Praca po chuju magisterska

Piszę to gówno i już nie mogę, nie mówiąc już o tym ile czasu schodzi mi na zebranie się do napisania czegokolwiek. Wymyślam qwa już takie niestworzone rzeczy, żeby tylko odwlec ten moment kiedy znowu coś napiszę. I qwa tracę na te rzeczy tylko niepotrzebnie czas, i ani praca do przodu nie idzie, ani nic innego pożytecznego lub choćby przyjemnego, no qwa chujnia jednym słowem.
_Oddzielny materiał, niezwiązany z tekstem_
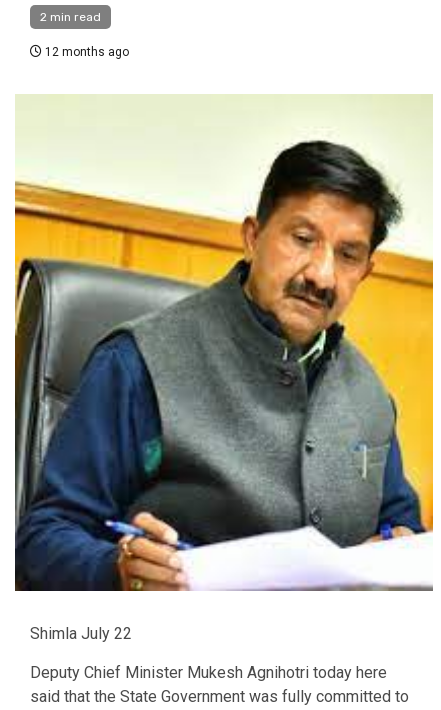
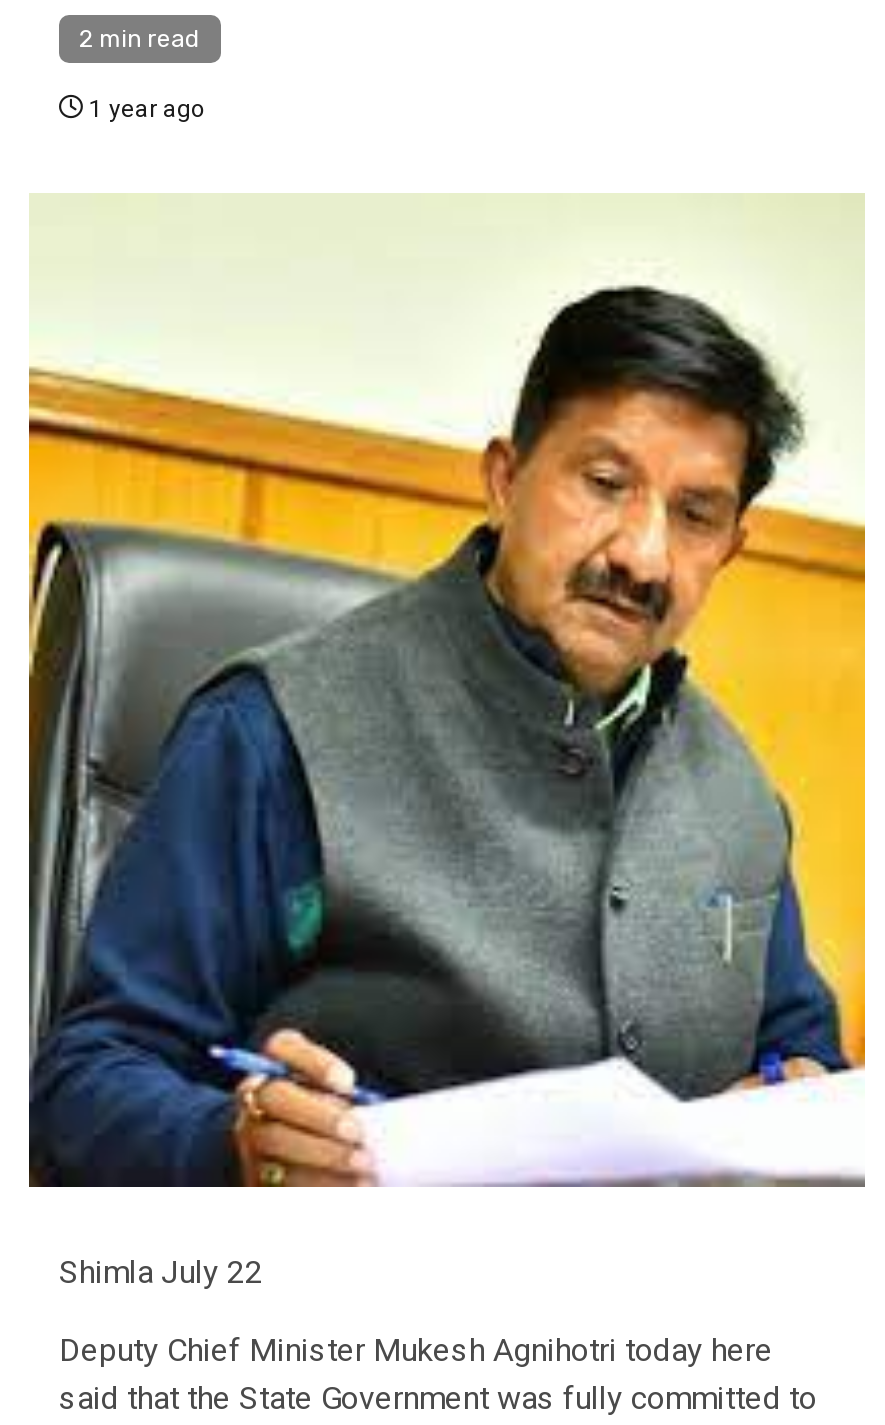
[42,45,129,59] 12 months ago -> [83,95,205,123] 1 year ago

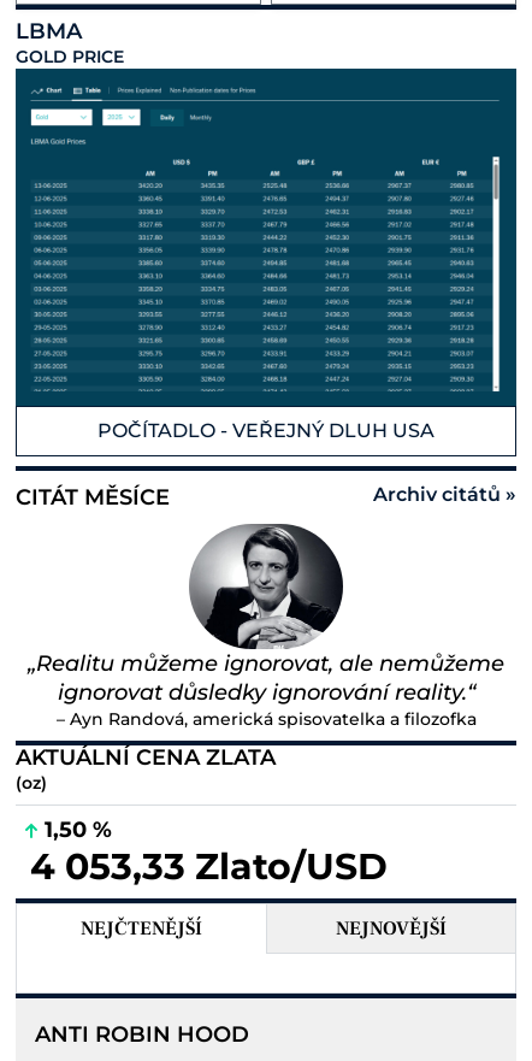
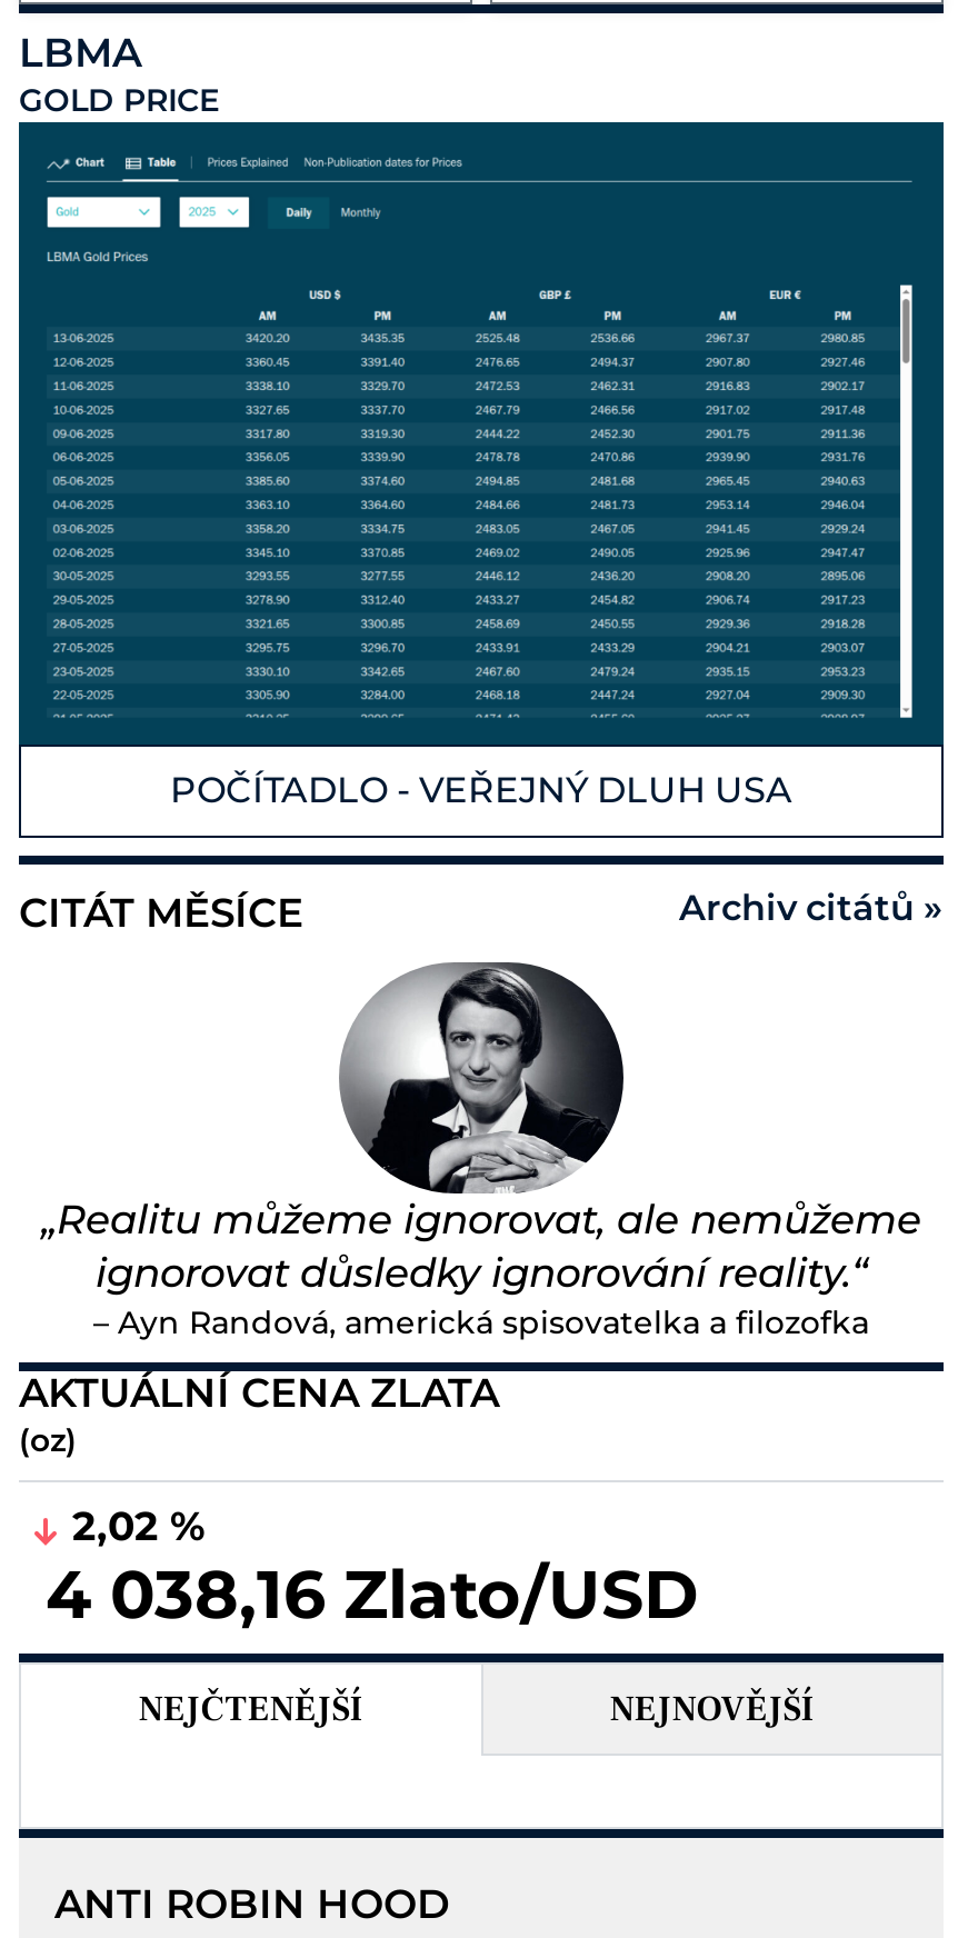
[45,817,112,843] 1,50 % -> [72,1503,206,1552] 2,02 %
[30,844,388,888] 4 053,33 Zlato/USD -> [46,1553,699,1635] 4 038,16 Zlato/USD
Ale najgorsza strata czasu to samo pisanie, bo wtedy to już w ogóle nic a nic pożytecznego dla ludzkości z tego nie wynika, a jeszcze tylko wkurwnienie mi skacze do poziomów normalnie nierejestrowanych. A jak ktoś mnie zapyta jaka jest przyczyna mojej pracy, to mu się zakłamanemu pedałowi roześmieje w twarz i powiem, że qwa nie ma żadnej innej przyczyny poza tą, że muszę to gówno napisać, i że jakbym tylko miał taką możliwość to bym się tą moją pracą najchętniej wysrał na środku ulicy, być może po dzisiejszej kumulacji w lotto (21mln), spełnię swoją groźbę/marzenie. Pozdrawiam wszystkich Chujowiczów i magistrantów.